==== The records
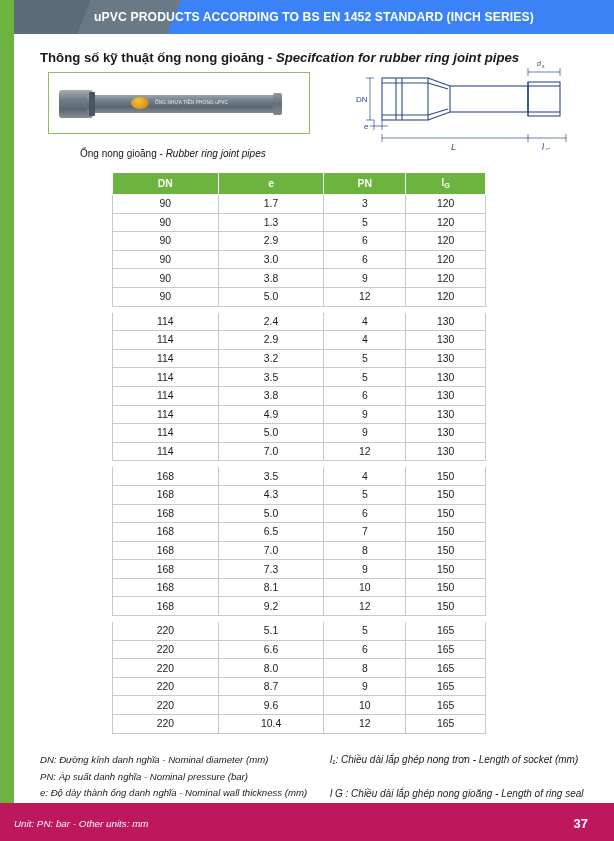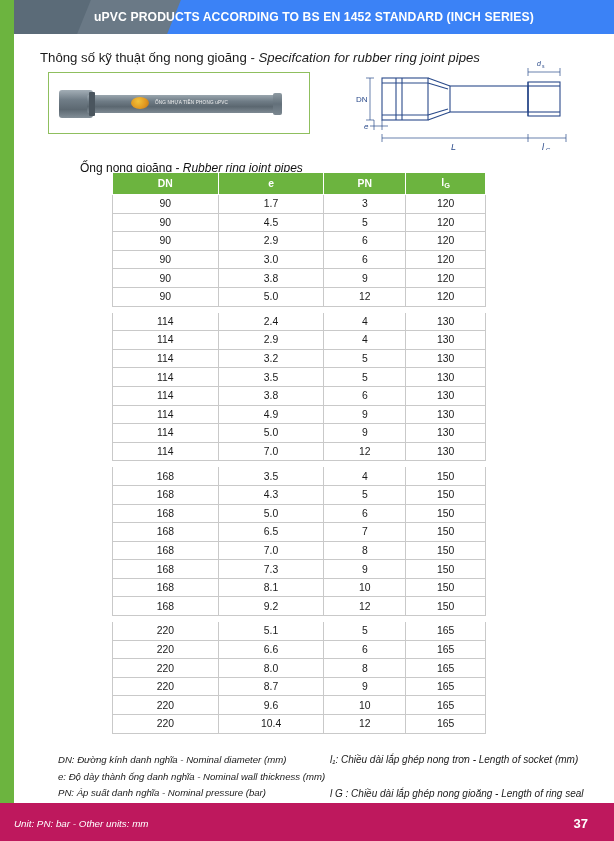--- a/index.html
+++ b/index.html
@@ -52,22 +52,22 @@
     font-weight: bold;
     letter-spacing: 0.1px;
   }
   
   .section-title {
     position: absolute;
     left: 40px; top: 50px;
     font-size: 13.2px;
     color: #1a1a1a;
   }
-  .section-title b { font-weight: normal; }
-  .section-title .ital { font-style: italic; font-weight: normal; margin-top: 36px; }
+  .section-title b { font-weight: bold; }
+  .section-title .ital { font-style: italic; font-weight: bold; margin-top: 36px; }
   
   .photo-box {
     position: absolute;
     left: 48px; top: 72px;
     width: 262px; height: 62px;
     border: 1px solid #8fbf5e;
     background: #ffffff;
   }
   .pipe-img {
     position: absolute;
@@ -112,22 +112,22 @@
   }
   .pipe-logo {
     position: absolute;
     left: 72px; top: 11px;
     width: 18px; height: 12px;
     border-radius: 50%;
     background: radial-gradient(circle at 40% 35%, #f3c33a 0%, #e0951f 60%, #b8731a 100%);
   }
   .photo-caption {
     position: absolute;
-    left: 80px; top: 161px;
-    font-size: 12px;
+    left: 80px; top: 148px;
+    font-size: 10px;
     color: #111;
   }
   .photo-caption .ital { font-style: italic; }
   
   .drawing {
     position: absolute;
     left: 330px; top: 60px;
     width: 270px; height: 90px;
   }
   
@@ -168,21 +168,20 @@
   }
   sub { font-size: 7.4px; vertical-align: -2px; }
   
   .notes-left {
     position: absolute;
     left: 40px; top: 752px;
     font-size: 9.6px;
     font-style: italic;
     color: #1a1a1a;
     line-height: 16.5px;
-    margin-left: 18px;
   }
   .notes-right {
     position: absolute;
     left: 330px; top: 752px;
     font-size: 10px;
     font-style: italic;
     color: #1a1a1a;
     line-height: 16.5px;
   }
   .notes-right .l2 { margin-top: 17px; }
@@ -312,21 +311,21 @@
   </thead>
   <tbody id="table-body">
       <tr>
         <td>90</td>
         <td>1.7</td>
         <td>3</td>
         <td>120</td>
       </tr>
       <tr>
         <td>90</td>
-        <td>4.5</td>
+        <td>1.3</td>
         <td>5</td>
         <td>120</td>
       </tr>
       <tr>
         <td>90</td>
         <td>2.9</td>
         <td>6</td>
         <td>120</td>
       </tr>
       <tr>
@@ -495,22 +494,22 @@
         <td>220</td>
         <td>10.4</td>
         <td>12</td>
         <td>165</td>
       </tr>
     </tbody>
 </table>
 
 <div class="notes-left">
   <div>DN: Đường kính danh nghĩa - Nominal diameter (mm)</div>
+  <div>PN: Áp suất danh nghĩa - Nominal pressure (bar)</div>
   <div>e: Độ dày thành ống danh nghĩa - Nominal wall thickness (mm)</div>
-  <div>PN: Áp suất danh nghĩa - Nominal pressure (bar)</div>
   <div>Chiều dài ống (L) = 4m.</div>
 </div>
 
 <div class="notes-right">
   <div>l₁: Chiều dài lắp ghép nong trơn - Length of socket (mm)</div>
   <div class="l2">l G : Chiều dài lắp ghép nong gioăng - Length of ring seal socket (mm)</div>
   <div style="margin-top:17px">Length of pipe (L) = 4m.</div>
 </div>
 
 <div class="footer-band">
========
==== The records
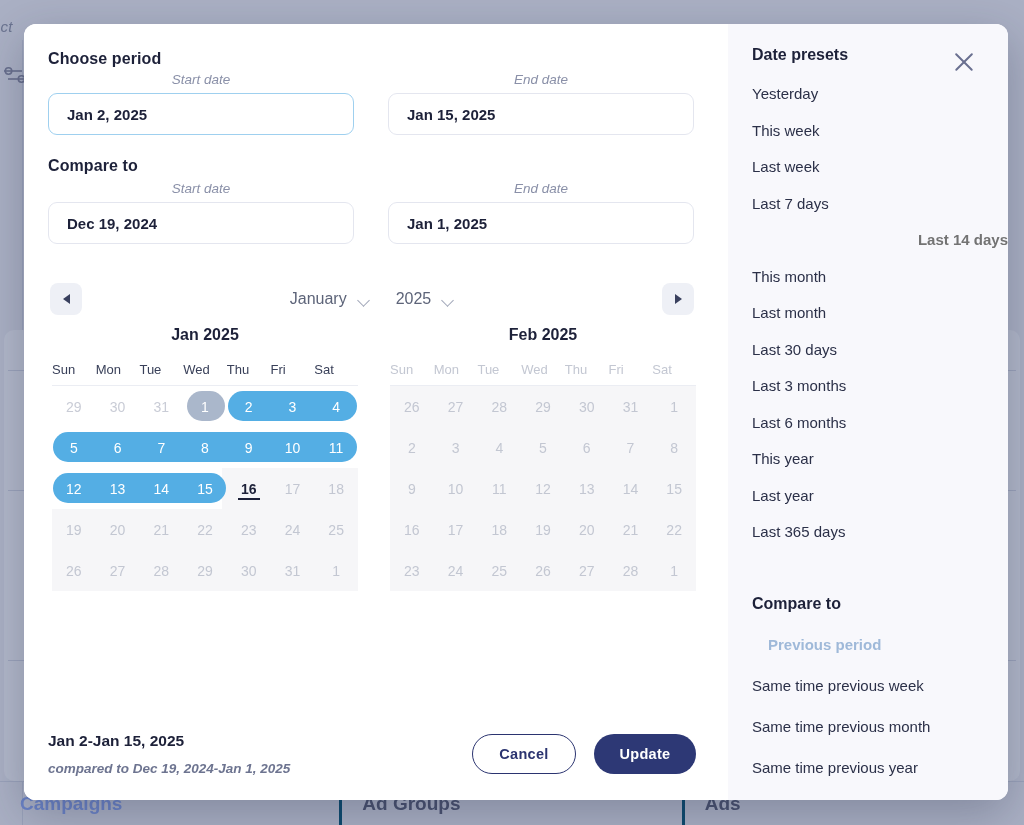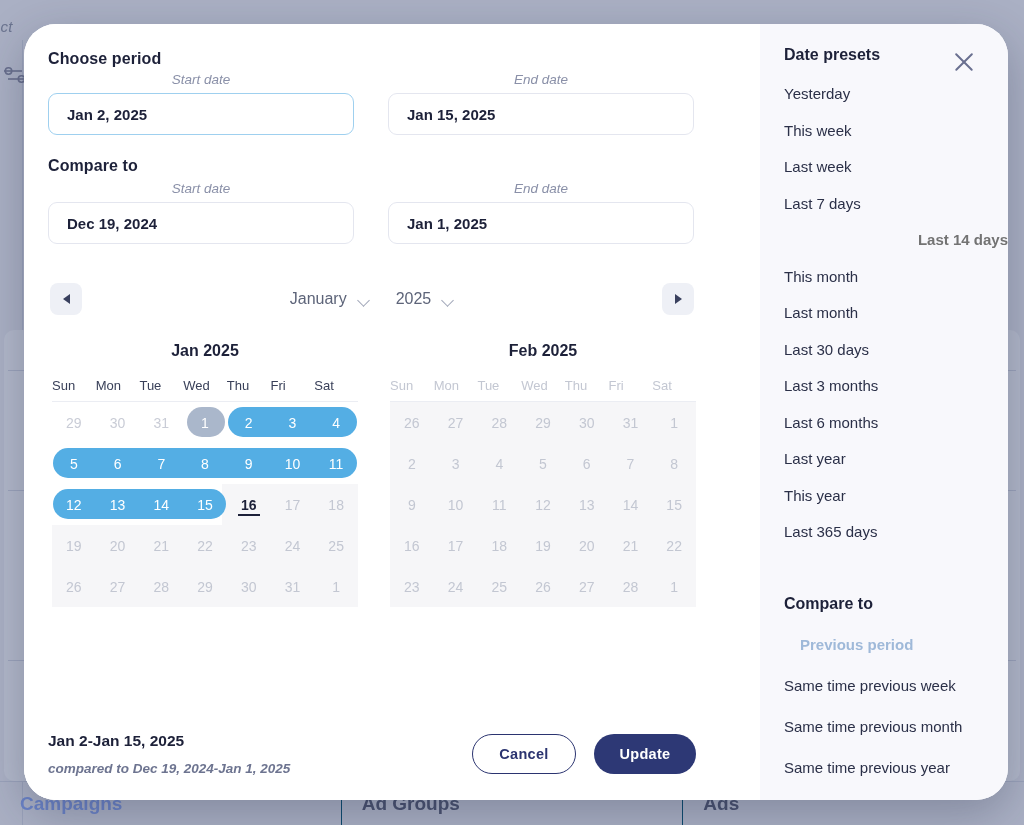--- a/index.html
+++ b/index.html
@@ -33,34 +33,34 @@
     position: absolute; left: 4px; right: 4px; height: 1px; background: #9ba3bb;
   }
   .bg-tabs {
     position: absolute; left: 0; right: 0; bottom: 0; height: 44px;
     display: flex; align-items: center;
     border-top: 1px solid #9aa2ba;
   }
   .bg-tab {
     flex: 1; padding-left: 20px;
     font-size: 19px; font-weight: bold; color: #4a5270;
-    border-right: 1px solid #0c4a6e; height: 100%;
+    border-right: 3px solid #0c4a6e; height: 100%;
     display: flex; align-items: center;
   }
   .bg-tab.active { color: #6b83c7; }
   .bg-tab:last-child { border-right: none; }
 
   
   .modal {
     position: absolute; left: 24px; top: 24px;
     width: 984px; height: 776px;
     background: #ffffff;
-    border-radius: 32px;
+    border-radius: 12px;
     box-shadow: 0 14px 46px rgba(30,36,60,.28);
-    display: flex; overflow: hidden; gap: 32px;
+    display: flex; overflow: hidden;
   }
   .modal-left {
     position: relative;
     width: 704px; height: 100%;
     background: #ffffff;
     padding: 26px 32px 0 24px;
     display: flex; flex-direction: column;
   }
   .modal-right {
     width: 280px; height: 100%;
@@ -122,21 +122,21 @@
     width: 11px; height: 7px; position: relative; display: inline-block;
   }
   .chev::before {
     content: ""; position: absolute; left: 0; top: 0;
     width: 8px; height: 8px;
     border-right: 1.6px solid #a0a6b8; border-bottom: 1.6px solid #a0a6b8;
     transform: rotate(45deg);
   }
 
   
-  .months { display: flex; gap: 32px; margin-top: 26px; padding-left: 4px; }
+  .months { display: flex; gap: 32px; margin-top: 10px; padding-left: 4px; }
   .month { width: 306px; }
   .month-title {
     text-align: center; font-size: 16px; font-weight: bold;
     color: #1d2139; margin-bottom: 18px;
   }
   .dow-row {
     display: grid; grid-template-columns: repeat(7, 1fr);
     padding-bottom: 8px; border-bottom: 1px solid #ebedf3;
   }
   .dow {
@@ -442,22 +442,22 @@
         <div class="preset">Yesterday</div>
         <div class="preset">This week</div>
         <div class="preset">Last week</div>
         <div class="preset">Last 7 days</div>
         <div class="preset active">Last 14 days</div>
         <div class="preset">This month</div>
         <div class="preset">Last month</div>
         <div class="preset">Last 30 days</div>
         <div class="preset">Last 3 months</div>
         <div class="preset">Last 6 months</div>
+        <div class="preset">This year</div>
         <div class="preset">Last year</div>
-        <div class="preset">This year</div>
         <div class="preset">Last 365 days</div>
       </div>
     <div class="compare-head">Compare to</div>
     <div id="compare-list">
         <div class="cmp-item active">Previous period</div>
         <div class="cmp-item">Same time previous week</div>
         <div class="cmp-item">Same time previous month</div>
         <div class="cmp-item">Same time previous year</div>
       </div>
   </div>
========
The answer should be nothing but the number of lines above that contain "margin".

8